#### Work to complete:
Please transcribe the entries below exactly and leave out every picture.

#### Dataset records:
╔══
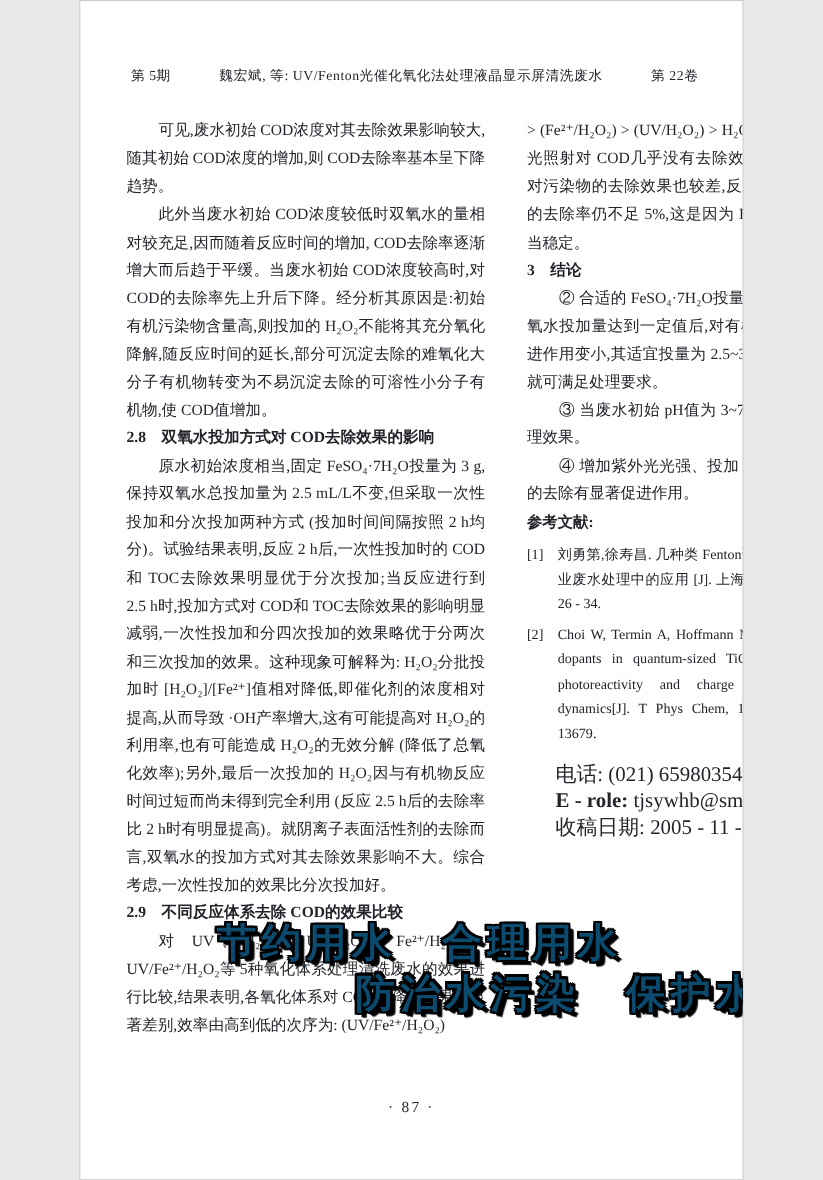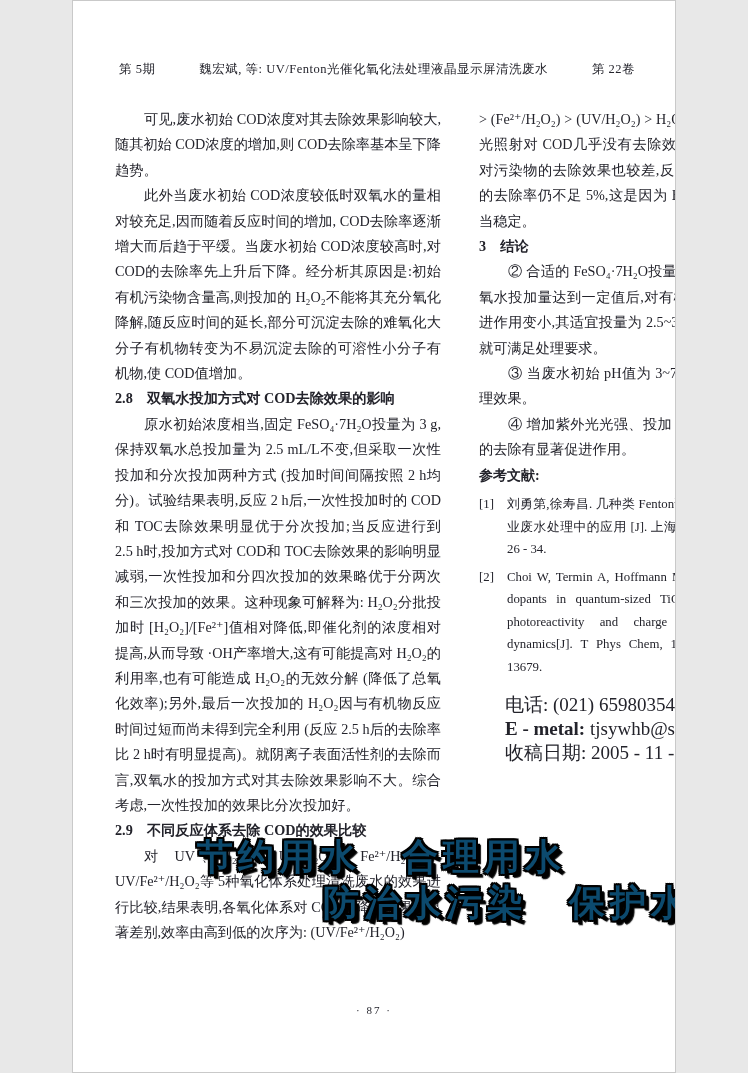--- a/index.html
+++ b/index.html
@@ -96,7 +96,7 @@
       <div class="contact">
         <div>电话: (021) 65980354</div>
         <div>
-          <b>E - metal:</b>
+          <b>E - role:</b>
           <span>tjsywhb@smmail.cn</span>
         </div>
         <div>收稿日期: 2005 - 11 - 52</div>

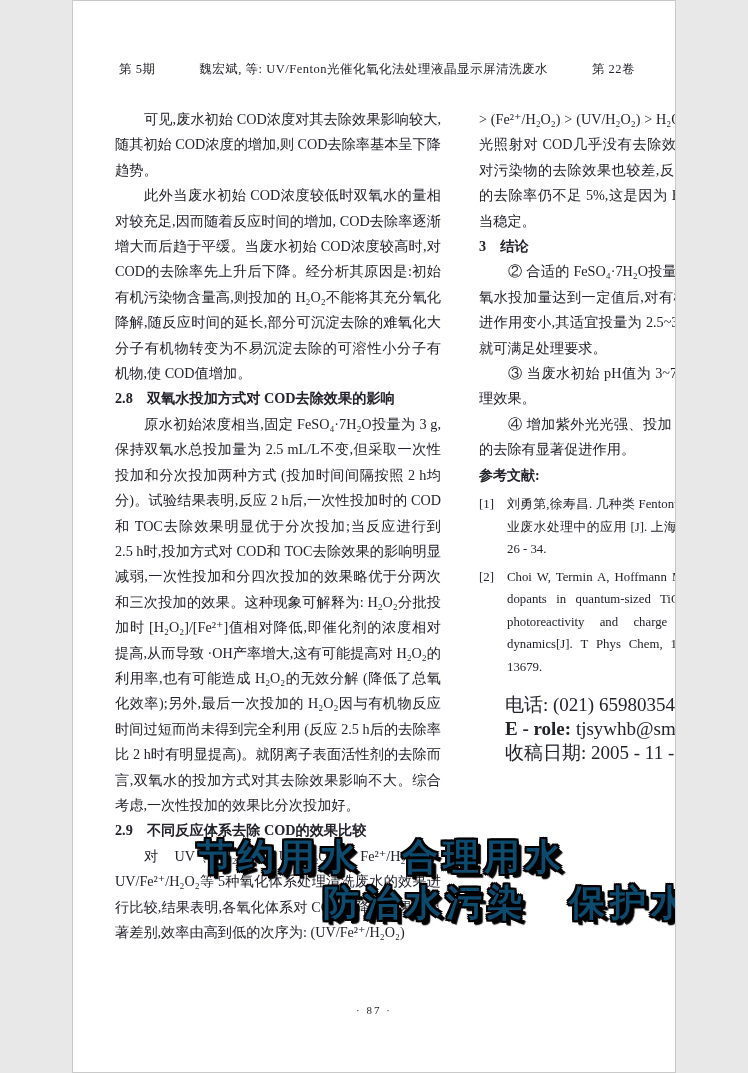--- a/index.html
+++ b/index.html
@@ -51,7 +51,7 @@
   .banner-2{left:250px;top:878px;}
   .page-number{
     position:absolute;bottom:56px;left:0;width:100%;
-    text-align:center;font-size:11px;letter-spacing:2px;
+    text-align:center;font-size:14px;letter-spacing:2px;
   }
 </style>
 </head>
╚══
#### Answer space:
--- a/index.html
+++ b/index.html
@@ -96,7 +96,7 @@
       <div class="contact">
         <div>电话: (021) 65980354</div>
         <div>
-          <b>E - metal:</b>
+          <b>E - role:</b>
           <span>tjsywhb@smmail.cn</span>
         </div>
         <div>收稿日期: 2005 - 11 - 52</div>

--- a/index.html
+++ b/index.html
@@ -51,7 +51,7 @@
   .banner-2{left:250px;top:878px;}
   .page-number{
     position:absolute;bottom:56px;left:0;width:100%;
-    text-align:center;font-size:11px;letter-spacing:2px;
+    text-align:center;font-size:14px;letter-spacing:2px;
   }
 </style>
 </head>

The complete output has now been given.